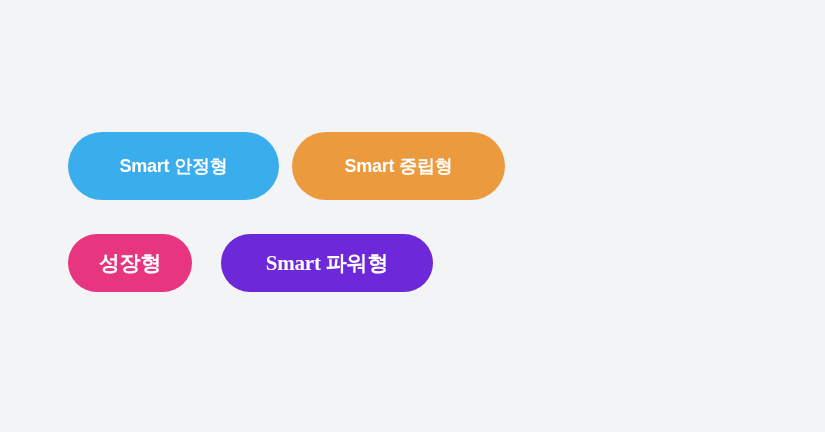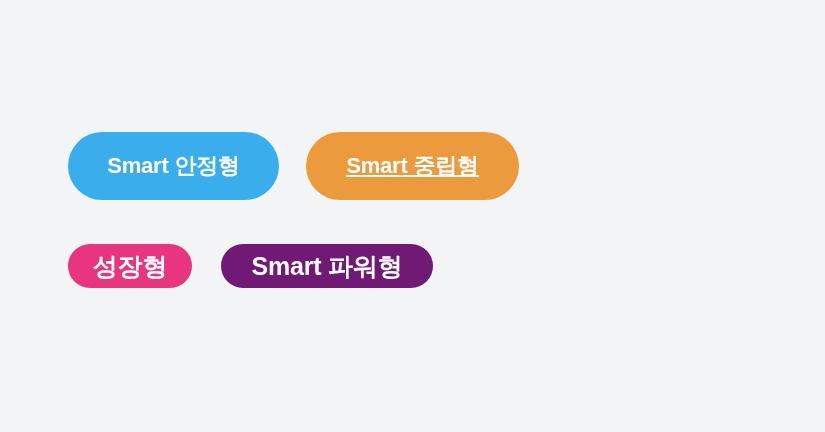--- a/index.html
+++ b/index.html
@@ -43,7 +43,7 @@
   .pill.row1 {
     top: 132px;
     height: 68px;
-    font-size: 22px;
+    font-size: 18px;
     line-height: 68px;
   }
   .pill-smart-stable {

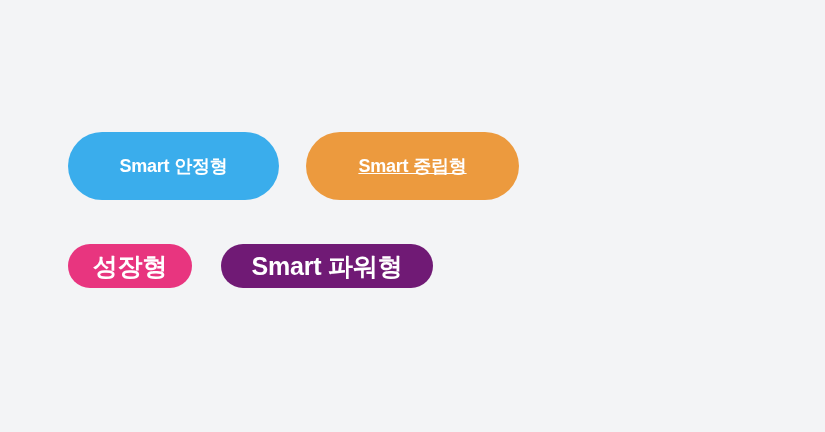--- a/index.html
+++ b/index.html
@@ -52,10 +52,9 @@
     background: #3aadec;
   }
   .pill-smart-neutral {
-    left: 306px;
+    left: 292px;
     width: 213px;
     background: #ec9a3e;
-    text-decoration: underline;
   }
   .pill-smart-growth {
     left: 547px;

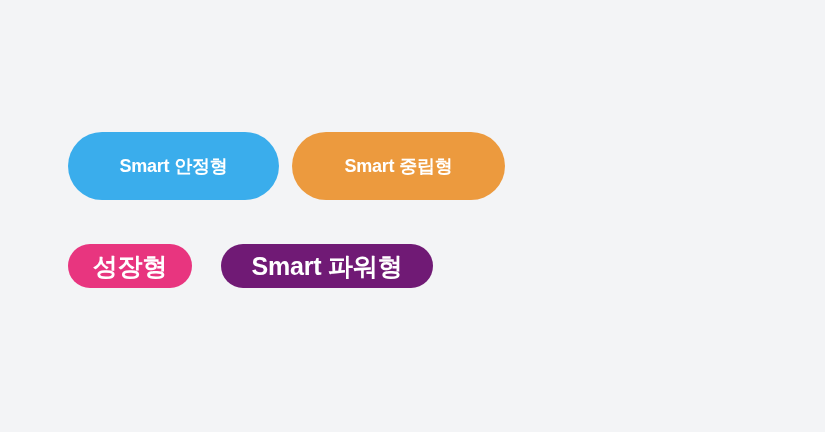--- a/index.html
+++ b/index.html
@@ -63,9 +63,9 @@
   }
   
   .pill.row2 {
-    top: 244px;
-    height: 44px;
-    font-size: 25px;
+    top: 234px;
+    height: 58px;
+    font-size: 21px;
     line-height: 60px;
   }
   .pill-growth {

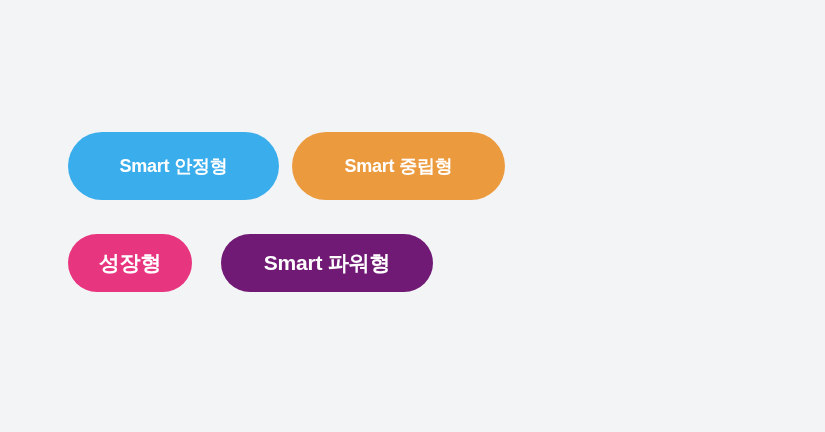--- a/index.html
+++ b/index.html
@@ -76,7 +76,8 @@
   .pill-smart-power {
     left: 221px;
     width: 212px;
-    background: #701a75;
+    background: #6d28d9;
+    font-family: Liberation Serif, serif;
   }
   .pill-label {
     display: block;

◇ ◇ ◇ ◇ ◇

[WHAT THE EXERCISE ASKS]: For the word "smart", go through the records and show each line that carries it.

[ANSWER SPACE]:
   .pill-smart-stable {
   .pill-smart-neutral {
   .pill-smart-growth {
   .pill-smart-power {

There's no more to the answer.